Single by Lisa Lisa and Cult Jam

from the album Spanish Fly
- B-side: "You'll Never Change"
- Released: March 1987
- Recorded: 1986
- Genre: Freestyle; soul;
- Length: 5:03 (Album Version) 4:02 (Single/Video Version)
- Label: Columbia
- Songwriters: Curt Bedeau, Gerry Charles, Hugh L Clarke, Brian George, Lucien George, Paul George
- Producer: Full Force

Lisa Lisa and Cult Jam singles chronology
| "All Cried Out" (1986) | "Head to Toe" (1987) | "Lost in Emotion" (1987) |

Music video
- "Head to Toe" on YouTube

= Head to Toe (Lisa Lisa and Cult Jam song) =

"Head to Toe" is a song recorded by Lisa Lisa and Cult Jam that appeared on their 1987 album Spanish Fly and released as a single.

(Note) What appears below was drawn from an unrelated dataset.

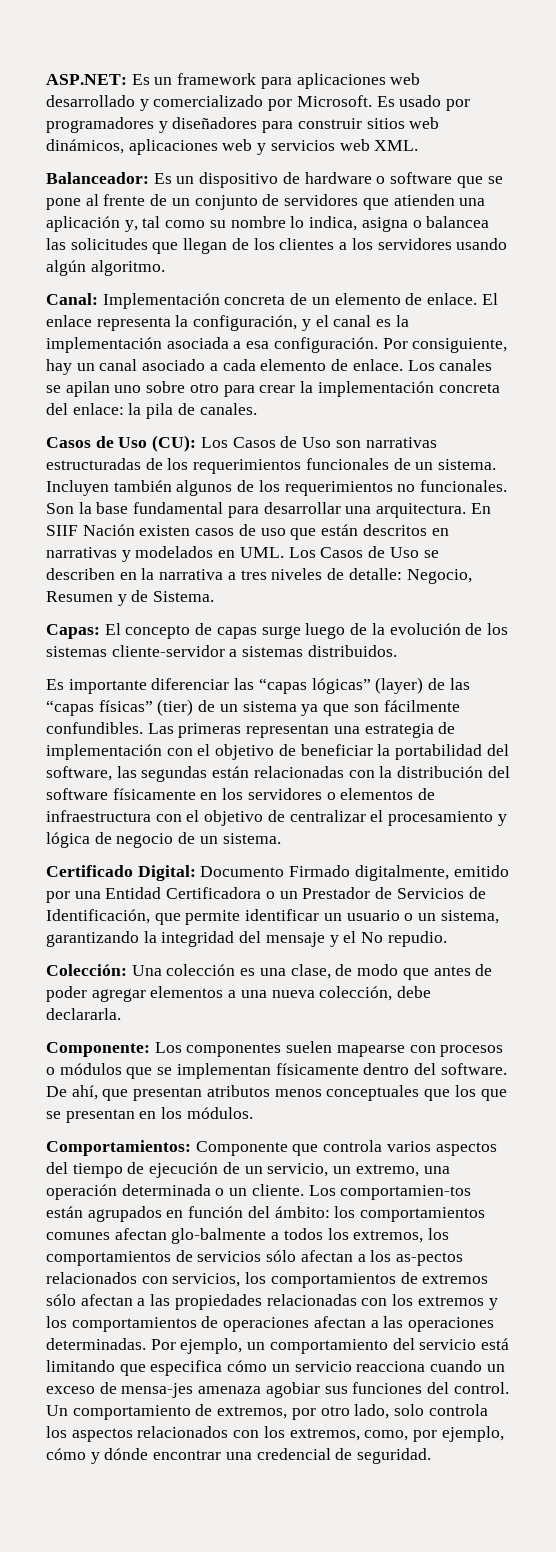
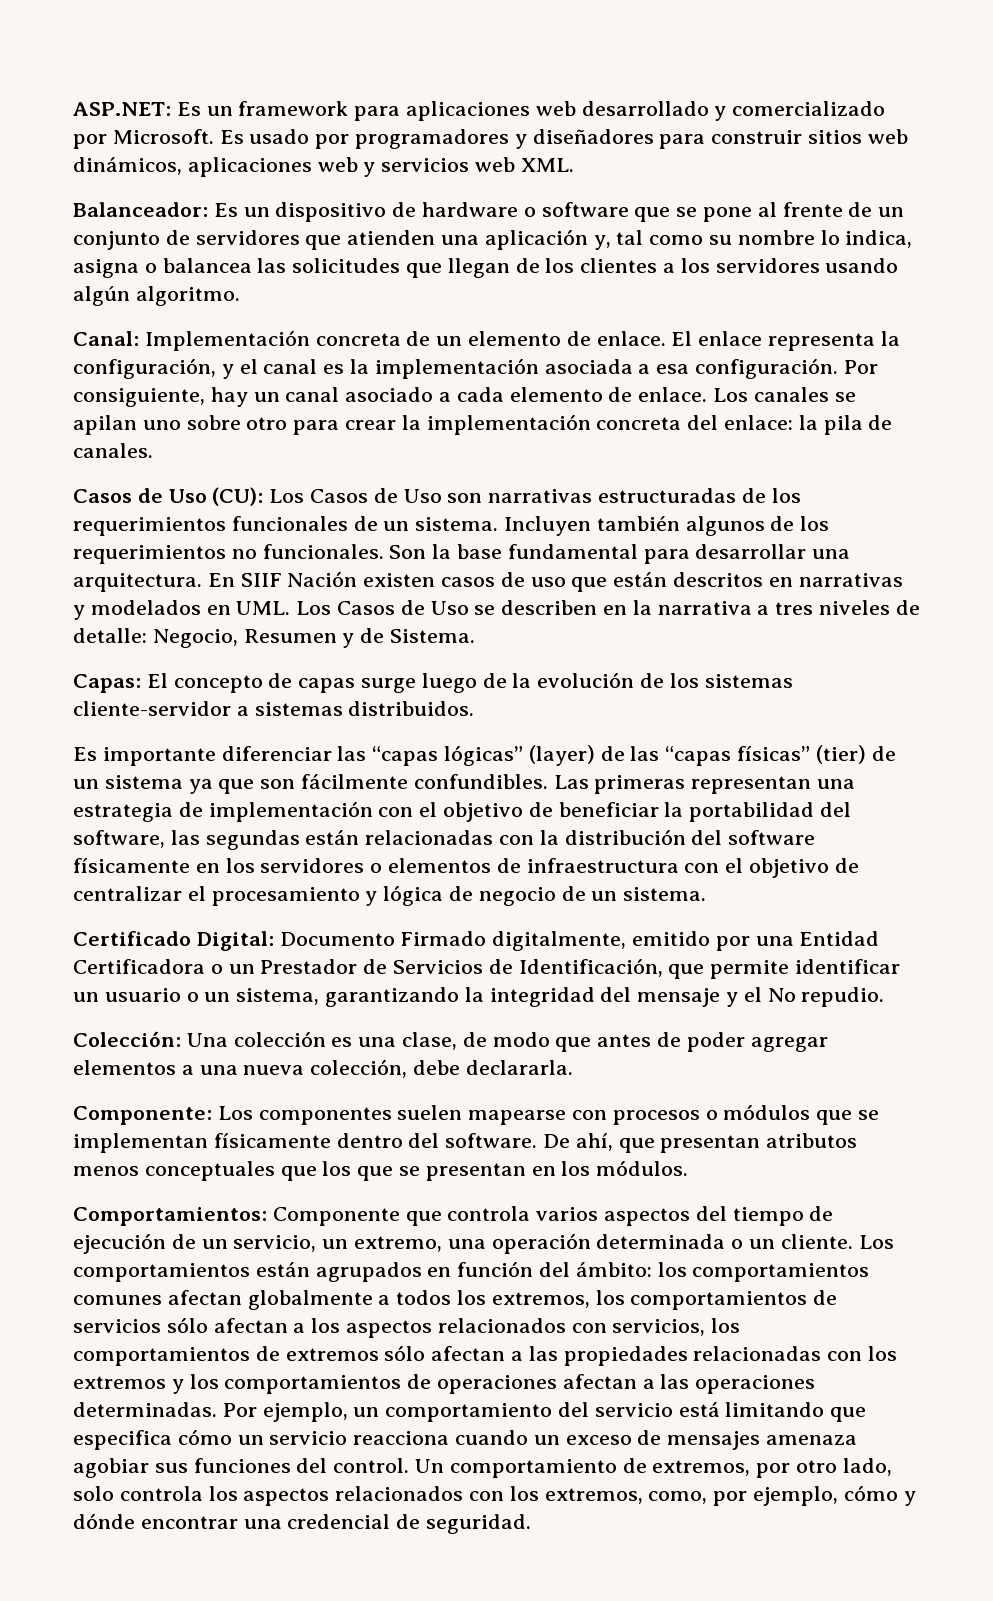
- Los comportamien-tos están agrupados en función del ámbito: los comportamientos comunes afectan glo-balmente a todos los extremos, los comportamientos de servicios sólo afectan a los as-pectos relacionados con servicios, los comportamientos de extremos sólo afectan a las propiedades relacionadas con los extremos y los comportamientos de operaciones afectan a las operaciones determinadas.
+ Los comportamientos están agrupados en función del ámbito: los comportamientos comunes afectan globalmente a todos los extremos, los comportamientos de servicios sólo afectan a los aspectos relacionados con servicios, los comportamientos de extremos sólo afectan a las propiedades relacionadas con los extremos y los comportamientos de operaciones afectan a las operaciones determinadas.
- Por ejemplo, un comportamiento del servicio está limitando que especifica cómo un servicio reacciona cuando un exceso de mensa-jes amenaza agobiar sus funciones del control.
+ Por ejemplo, un comportamiento del servicio está limitando que especifica cómo un servicio reacciona cuando un exceso de mensajes amenaza agobiar sus funciones del control.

The song hit number one on three charts: Billboard Hot 100 on June 20, 1987, the Hot Black Singles charts on May 30 of that year, and the dance charts on May 30. In Canada, the song topped the RPM 100 national singles chart on July 25 of the same year.

==Composition==
The song is performed in the key of D major with a tempo of 114 beats per minute. The Los Angeles Times wrote in their 1987 review of the Spanish Fly album that Head to Toe "melodically owes a debt to the Supremes’ Back in My Arms Again".

==Charts==

===Weekly charts===

Weekly chart performance for "Head to Toe"
| Chart (1987) | Peak position |
|---|---|
| Australia (Kent Music Report) | 52 |
| Belgium (Ultratop 50 Flanders) | 15 |
| Canada Top Singles (RPM) | 1 |
| Netherlands (Dutch Top 40) | 12 |
| Netherlands (Single Top 100) | 16 |
| New Zealand (Recorded Music NZ) | 9 |
| UK Singles (OCC) | 82 |
| US Billboard Hot 100 | 1 |
| US Dance Club Songs (Billboard) | 1 |
| US Dance Singles Sales (Billboard) | 1 |
| US Hot Black Singles (Billboard) | 1 |

===Year-end charts===

1987 year-end chart performance for "Head to Toe"
| Chart (1987) | Position |
|---|---|
| Canada Top Singles (RPM) | 21 |
| New Zealand (Recorded Music NZ) | 41 |
| US Billboard Hot 100 | 17 |
| US Black Singles (Billboard) | 31 |
| US Crossover Singles (Billboard) | 1 |
| US Dance 12-Inch Sales (Billboard) | 11 |
| US Cash Box Top 100 Singles | 1 |

==Certifications==

Certifications for Head to Toe
| Region | Certification | Certified units/sales |
| Canada (Music Canada) | Gold | 50,000^{^} |
| United States (RIAA) | Gold | 500,000^{^} |
^{^} Shipments figures based on certification alone.